Она перестала мерить шагами комнату и на несколько напряженных мгновений замерла, вглядываясь в окно, затем глубоко вздохнула, расправила плечи и обернулась к нему.

– Я знаю, – повторила она более резко. – И ты прав. Если помнить, что к тому времени, когда мы добрались домой, правительство возглавил эта задница Высокий Хребет, мы действительно очень хорошо поработали, добившись стольких обвинительных приговоров. Это даже Исаак признает.

Она снова скривилась, и Зилвицкий кивнул. Исаак Дуглас, к некоторому удивлению Зилвицкого, кажется, навсегда привязался к графине.
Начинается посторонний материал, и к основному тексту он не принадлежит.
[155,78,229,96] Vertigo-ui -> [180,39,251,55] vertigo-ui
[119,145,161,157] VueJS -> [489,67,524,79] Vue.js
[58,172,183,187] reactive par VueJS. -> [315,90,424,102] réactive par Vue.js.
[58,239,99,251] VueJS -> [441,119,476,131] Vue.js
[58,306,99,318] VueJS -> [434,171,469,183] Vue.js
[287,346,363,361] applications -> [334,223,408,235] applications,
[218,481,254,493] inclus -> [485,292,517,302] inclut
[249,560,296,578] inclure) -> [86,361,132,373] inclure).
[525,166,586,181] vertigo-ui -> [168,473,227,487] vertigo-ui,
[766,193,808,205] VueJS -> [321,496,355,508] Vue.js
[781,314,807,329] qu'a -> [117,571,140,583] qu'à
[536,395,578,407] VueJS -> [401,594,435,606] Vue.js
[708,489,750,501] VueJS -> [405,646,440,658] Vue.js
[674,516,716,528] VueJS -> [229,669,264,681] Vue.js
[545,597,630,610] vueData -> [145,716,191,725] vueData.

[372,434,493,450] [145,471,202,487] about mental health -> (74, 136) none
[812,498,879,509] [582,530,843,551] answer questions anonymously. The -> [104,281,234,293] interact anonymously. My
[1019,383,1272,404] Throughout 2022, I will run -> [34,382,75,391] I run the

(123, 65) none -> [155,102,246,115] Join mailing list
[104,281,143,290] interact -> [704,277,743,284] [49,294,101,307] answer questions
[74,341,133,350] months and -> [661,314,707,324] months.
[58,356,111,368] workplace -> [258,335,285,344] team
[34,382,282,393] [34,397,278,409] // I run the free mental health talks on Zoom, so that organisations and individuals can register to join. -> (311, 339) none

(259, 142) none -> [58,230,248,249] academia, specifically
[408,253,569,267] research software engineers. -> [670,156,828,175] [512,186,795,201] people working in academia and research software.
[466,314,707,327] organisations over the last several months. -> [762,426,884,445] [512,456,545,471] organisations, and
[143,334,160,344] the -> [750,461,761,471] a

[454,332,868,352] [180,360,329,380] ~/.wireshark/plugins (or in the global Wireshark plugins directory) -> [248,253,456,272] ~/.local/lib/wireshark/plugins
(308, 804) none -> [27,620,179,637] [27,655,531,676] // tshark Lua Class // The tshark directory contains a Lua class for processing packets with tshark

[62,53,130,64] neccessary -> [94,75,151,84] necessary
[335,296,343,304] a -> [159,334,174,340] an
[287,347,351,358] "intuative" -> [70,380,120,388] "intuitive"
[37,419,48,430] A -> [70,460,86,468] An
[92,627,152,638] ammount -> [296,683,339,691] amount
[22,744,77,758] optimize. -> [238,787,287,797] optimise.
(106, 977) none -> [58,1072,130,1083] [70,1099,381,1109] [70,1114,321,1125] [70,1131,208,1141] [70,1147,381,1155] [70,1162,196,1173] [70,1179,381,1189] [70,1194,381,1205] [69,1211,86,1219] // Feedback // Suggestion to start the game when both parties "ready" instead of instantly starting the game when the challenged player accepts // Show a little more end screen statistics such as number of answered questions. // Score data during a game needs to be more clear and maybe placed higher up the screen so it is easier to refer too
Антон был уверен, что Исаак решит сопровождать Джереми Экса, но он остался на службе у леди Кэти – дворецким и телохранителем по совместительству. И, как было известно Зилвицкому, еще и тайным каналом связи с повсеместно объявленной вне закона организацией, известной как «Баллрум», и состоящей из беглых рабов-«террористов».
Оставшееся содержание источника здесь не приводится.